▶ **WHAT NEEDS TO BE DONE**: An exact, complete printout of the listing is wanted, minus its images.

*** DATASET ENTRIES ***

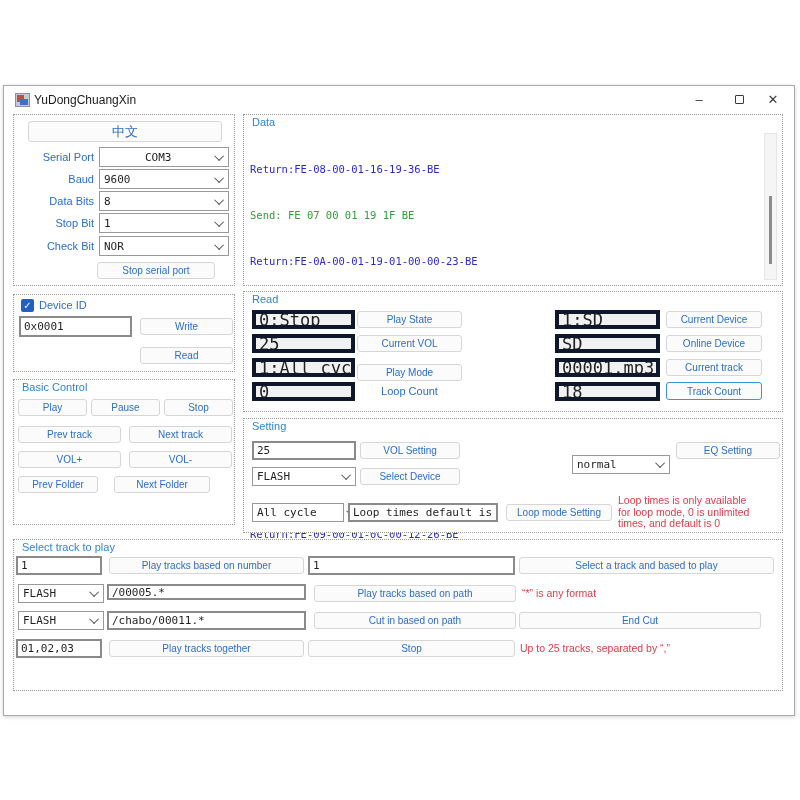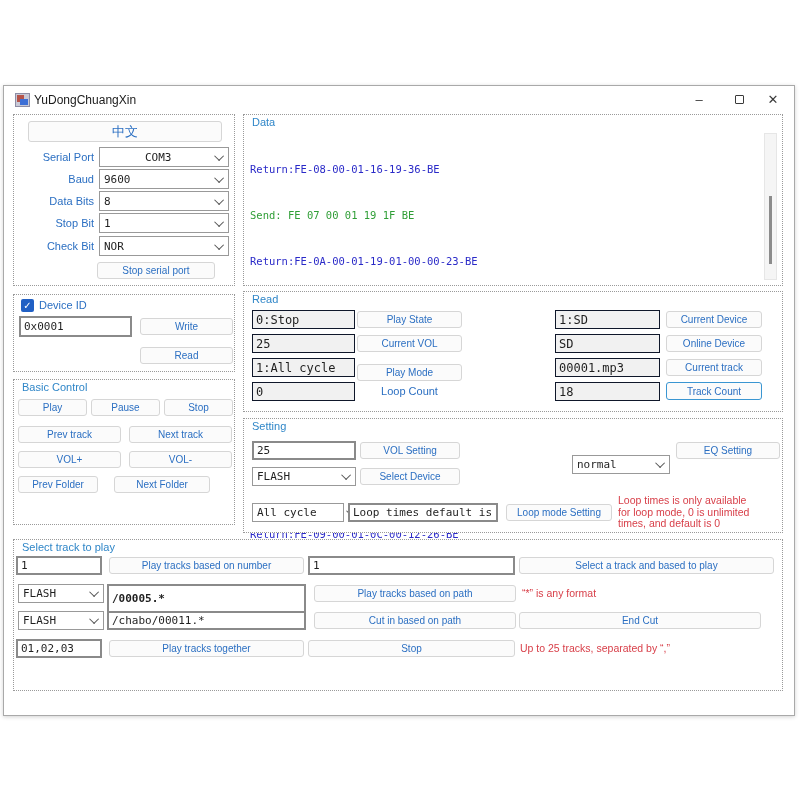--- a/index.html
+++ b/index.html
@@ -21,22 +21,22 @@
   .maxglyph{width:9px;height:9px;border:1px solid #3a3a3a;border-radius:1px;}
 
   .grp{position:absolute;border:1px dotted #9a9a9a;background:#fff;}
   .gtitle{position:absolute;top:1px;left:6px;font-size:11px;color:#2f86c8;background:#fff;padding:0 2px;white-space:nowrap;}
 
   .btn{position:absolute;display:flex;align-items:center;justify-content:center;
     background:#fbfbfb;border:1px solid #d6d6d6;border-radius:3px;
     color:#2b6fc2;font-size:10px;white-space:nowrap;cursor:default;}
   .btn.focus{border:1px solid #3a96d2;}
 
-  .fld{position:absolute;background:#f1f1f1;border:1px solid #0f172a;
-    color:#1f1f1f;font-size:12px;font-family:"DejaVu Sans Mono",monospace;
+  .fld{position:absolute;background:#f1f1f1;border:4px solid #0f172a;
+    color:#1f1f1f;font-size:17px;font-family:"DejaVu Sans Mono",monospace;
     display:flex;align-items:center;padding:0 3px;white-space:pre;overflow:hidden;}
   .inp{position:absolute;background:#ffffff;border:2px solid #8a8a8a;
     color:#1f1f1f;font-size:11px;font-family:"DejaVu Sans Mono",monospace;
     display:flex;align-items:center;padding:0 3px;white-space:pre;overflow:hidden;}
   .cmb{position:absolute;background:#ffffff;border:1px solid #999999;
     color:#1f1f1f;font-size:11px;font-family:"DejaVu Sans Mono",monospace;
     display:flex;align-items:center;padding:0 4px;white-space:pre;cursor:default;}
   .chev{margin-left:auto;width:7px;height:7px;border-left:1px solid #555;border-bottom:1px solid #555;
     transform:rotate(-45deg) translateY(-2px);flex:0 0 auto;}
 
@@ -209,21 +209,21 @@
 
     <div class="inp" style="left:2px;top:16px;width:86px;height:19px;">1</div>
     <div class="btn" style="left:95px;top:17px;width:195px;height:17px;">Play tracks based on number</div>
     <div class="inp" style="left:294px;top:16px;width:207px;height:19px;">1</div>
     <div class="btn" style="left:505px;top:17px;width:255px;height:17px;">Select a track and based to play</div>
 
     <div class="cmb" style="left:4px;top:44px;width:86px;height:19px;">
       <span>FLASH</span>
       <span class="chev"></span>
     </div>
-    <div class="inp" style="left:93px;top:44px;width:199px;height:29px;font-weight:bold;">/00005.*</div>
+    <div class="inp" style="left:93px;top:44px;width:199px;height:16px;">/00005.*</div>
     <div class="btn" style="left:300px;top:45px;width:202px;height:17px;">Play tracks based on path</div>
     <div class="note" style="left:508px;top:48px;">“*” is any format</div>
 
     <div class="cmb" style="left:4px;top:71px;width:86px;height:19px;">
       <span>FLASH</span>
       <span class="chev"></span>
     </div>
     <div class="inp" style="left:93px;top:71px;width:199px;height:19px;">/chabo/00011.*</div>
     <div class="btn" style="left:300px;top:72px;width:202px;height:17px;">Cut in based on path</div>
     <div class="btn" style="left:505px;top:72px;width:242px;height:17px;">End Cut</div>

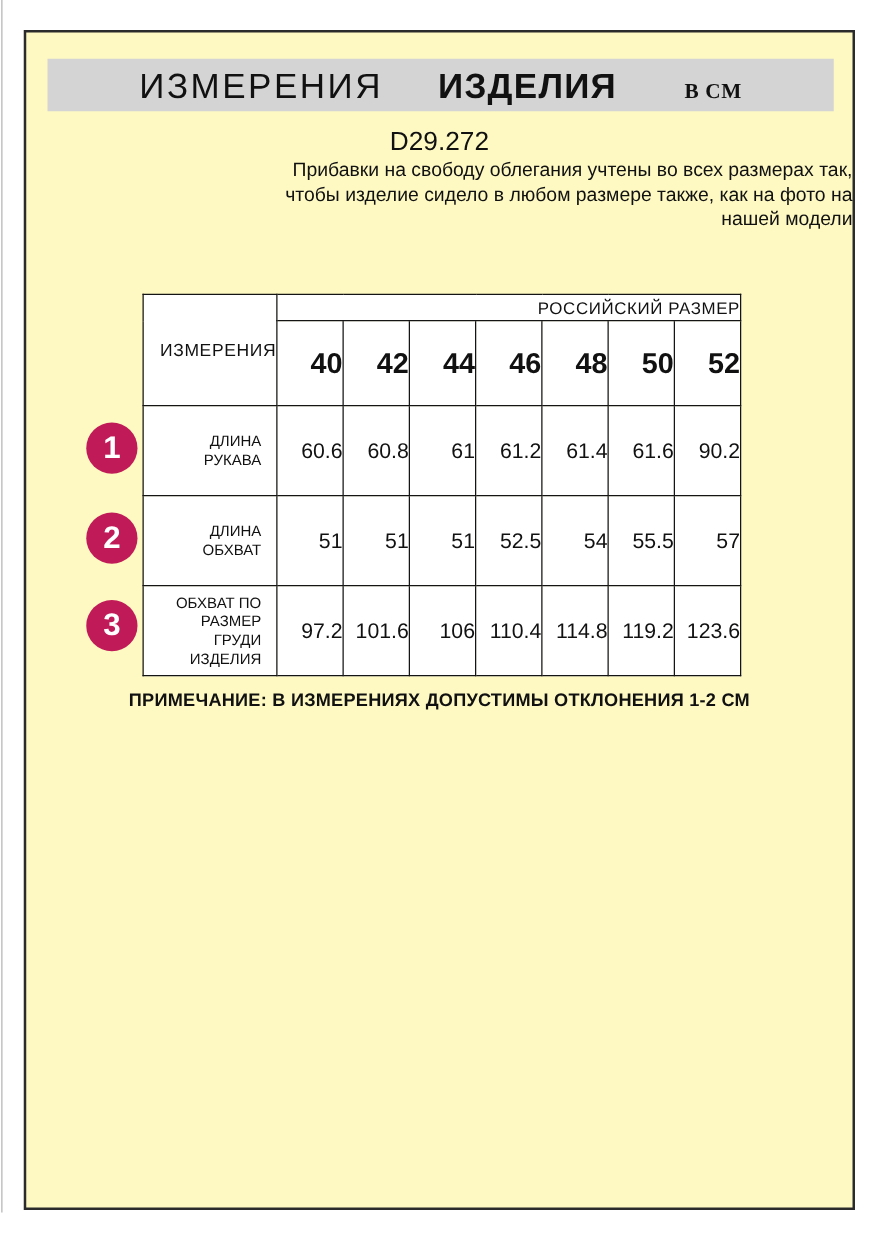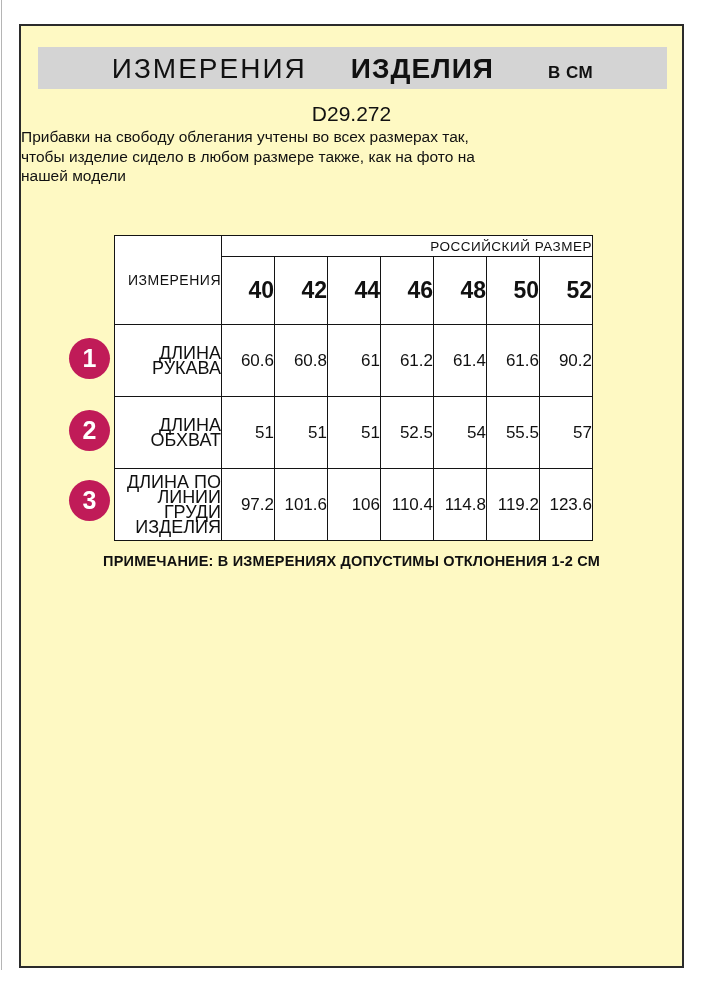--- a/index.html
+++ b/index.html
@@ -55,36 +55,37 @@
     font-size: 28px;
     font-weight: 700;
     letter-spacing: 1px;
     margin-left: 44px;
   }
   .title-unit {
     font-size: 17px;
     font-weight: 600;
     letter-spacing: 0.5px;
     margin-left: 54px;
+    font-family: Liberation Serif, serif;
   }
   .product-code {
     position: absolute;
     left: 0;
     top: 76px;
     width: 100%;
     text-align: center;
     font-size: 21px;
     font-weight: 400;
   }
   .intro {
     position: absolute;
     left: 0;
     top: 101px;
     width: 100%;
-    text-align: left;
+    text-align: right;
     font-size: 15.5px;
     line-height: 19.5px;
     font-weight: 400;
   }
   .size-table {
     position: absolute;
     left: 93px;
     top: 209px;
     border-collapse: collapse;
     table-layout: fixed;
@@ -109,23 +110,23 @@
     height: 68px;
   }
   td.size-cell {
     font-size: 23px;
     font-weight: 800;
   }
   tr.data-row {
     height: 72px;
   }
   td.label-cell {
-    font-size: 18px;
+    font-size: 12px;
     line-height: 15px;
-    padding: 0 0;
+    padding: 0 12px;
   }
   td.value-cell {
     font-size: 17px;
   }
   .row-badge {
     position: absolute;
     left: 48px;
     width: 41px;
     height: 41px;
     border-radius: 50%;
@@ -212,21 +213,21 @@
           <td class="label-cell">ДЛИНА ОБХВАТ</td>
           <td class="value-cell">51</td>
           <td class="value-cell">51</td>
           <td class="value-cell">51</td>
           <td class="value-cell">52.5</td>
           <td class="value-cell">54</td>
           <td class="value-cell">55.5</td>
           <td class="value-cell">57</td>
         </tr>
         <tr class="data-row">
-          <td class="label-cell">ДЛИНА ПО ЛИНИИ ГРУДИ ИЗДЕЛИЯ</td>
+          <td class="label-cell">ОБХВАТ ПО РАЗМЕР ГРУДИ ИЗДЕЛИЯ</td>
           <td class="value-cell">97.2</td>
           <td class="value-cell">101.6</td>
           <td class="value-cell">106</td>
           <td class="value-cell">110.4</td>
           <td class="value-cell">114.8</td>
           <td class="value-cell">119.2</td>
           <td class="value-cell">123.6</td>
         </tr>
       </tbody>
     </table>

*** End of DATASET ENTRIES ***

▶ **TASK RESPONSE**:
--- a/index.html
+++ b/index.html
@@ -21,22 +21,22 @@
   .maxglyph{width:9px;height:9px;border:1px solid #3a3a3a;border-radius:1px;}
 
   .grp{position:absolute;border:1px dotted #9a9a9a;background:#fff;}
   .gtitle{position:absolute;top:1px;left:6px;font-size:11px;color:#2f86c8;background:#fff;padding:0 2px;white-space:nowrap;}
 
   .btn{position:absolute;display:flex;align-items:center;justify-content:center;
     background:#fbfbfb;border:1px solid #d6d6d6;border-radius:3px;
     color:#2b6fc2;font-size:10px;white-space:nowrap;cursor:default;}
   .btn.focus{border:1px solid #3a96d2;}
 
-  .fld{position:absolute;background:#f1f1f1;border:1px solid #0f172a;
-    color:#1f1f1f;font-size:12px;font-family:"DejaVu Sans Mono",monospace;
+  .fld{position:absolute;background:#f1f1f1;border:4px solid #0f172a;
+    color:#1f1f1f;font-size:17px;font-family:"DejaVu Sans Mono",monospace;
     display:flex;align-items:center;padding:0 3px;white-space:pre;overflow:hidden;}
   .inp{position:absolute;background:#ffffff;border:2px solid #8a8a8a;
     color:#1f1f1f;font-size:11px;font-family:"DejaVu Sans Mono",monospace;
     display:flex;align-items:center;padding:0 3px;white-space:pre;overflow:hidden;}
   .cmb{position:absolute;background:#ffffff;border:1px solid #999999;
     color:#1f1f1f;font-size:11px;font-family:"DejaVu Sans Mono",monospace;
     display:flex;align-items:center;padding:0 4px;white-space:pre;cursor:default;}
   .chev{margin-left:auto;width:7px;height:7px;border-left:1px solid #555;border-bottom:1px solid #555;
     transform:rotate(-45deg) translateY(-2px);flex:0 0 auto;}
 
@@ -209,21 +209,21 @@
 
     <div class="inp" style="left:2px;top:16px;width:86px;height:19px;">1</div>
     <div class="btn" style="left:95px;top:17px;width:195px;height:17px;">Play tracks based on number</div>
     <div class="inp" style="left:294px;top:16px;width:207px;height:19px;">1</div>
     <div class="btn" style="left:505px;top:17px;width:255px;height:17px;">Select a track and based to play</div>
 
     <div class="cmb" style="left:4px;top:44px;width:86px;height:19px;">
       <span>FLASH</span>
       <span class="chev"></span>
     </div>
-    <div class="inp" style="left:93px;top:44px;width:199px;height:29px;font-weight:bold;">/00005.*</div>
+    <div class="inp" style="left:93px;top:44px;width:199px;height:16px;">/00005.*</div>
     <div class="btn" style="left:300px;top:45px;width:202px;height:17px;">Play tracks based on path</div>
     <div class="note" style="left:508px;top:48px;">“*” is any format</div>
 
     <div class="cmb" style="left:4px;top:71px;width:86px;height:19px;">
       <span>FLASH</span>
       <span class="chev"></span>
     </div>
     <div class="inp" style="left:93px;top:71px;width:199px;height:19px;">/chabo/00011.*</div>
     <div class="btn" style="left:300px;top:72px;width:202px;height:17px;">Cut in based on path</div>
     <div class="btn" style="left:505px;top:72px;width:242px;height:17px;">End Cut</div>

--- a/index.html
+++ b/index.html
@@ -55,36 +55,37 @@
     font-size: 28px;
     font-weight: 700;
     letter-spacing: 1px;
     margin-left: 44px;
   }
   .title-unit {
     font-size: 17px;
     font-weight: 600;
     letter-spacing: 0.5px;
     margin-left: 54px;
+    font-family: Liberation Serif, serif;
   }
   .product-code {
     position: absolute;
     left: 0;
     top: 76px;
     width: 100%;
     text-align: center;
     font-size: 21px;
     font-weight: 400;
   }
   .intro {
     position: absolute;
     left: 0;
     top: 101px;
     width: 100%;
-    text-align: left;
+    text-align: right;
     font-size: 15.5px;
     line-height: 19.5px;
     font-weight: 400;
   }
   .size-table {
     position: absolute;
     left: 93px;
     top: 209px;
     border-collapse: collapse;
     table-layout: fixed;
@@ -109,23 +110,23 @@
     height: 68px;
   }
   td.size-cell {
     font-size: 23px;
     font-weight: 800;
   }
   tr.data-row {
     height: 72px;
   }
   td.label-cell {
-    font-size: 18px;
+    font-size: 12px;
     line-height: 15px;
-    padding: 0 0;
+    padding: 0 12px;
   }
   td.value-cell {
     font-size: 17px;
   }
   .row-badge {
     position: absolute;
     left: 48px;
     width: 41px;
     height: 41px;
     border-radius: 50%;
@@ -212,21 +213,21 @@
           <td class="label-cell">ДЛИНА ОБХВАТ</td>
           <td class="value-cell">51</td>
           <td class="value-cell">51</td>
           <td class="value-cell">51</td>
           <td class="value-cell">52.5</td>
           <td class="value-cell">54</td>
           <td class="value-cell">55.5</td>
           <td class="value-cell">57</td>
         </tr>
         <tr class="data-row">
-          <td class="label-cell">ДЛИНА ПО ЛИНИИ ГРУДИ ИЗДЕЛИЯ</td>
+          <td class="label-cell">ОБХВАТ ПО РАЗМЕР ГРУДИ ИЗДЕЛИЯ</td>
           <td class="value-cell">97.2</td>
           <td class="value-cell">101.6</td>
           <td class="value-cell">106</td>
           <td class="value-cell">110.4</td>
           <td class="value-cell">114.8</td>
           <td class="value-cell">119.2</td>
           <td class="value-cell">123.6</td>
         </tr>
       </tbody>
     </table>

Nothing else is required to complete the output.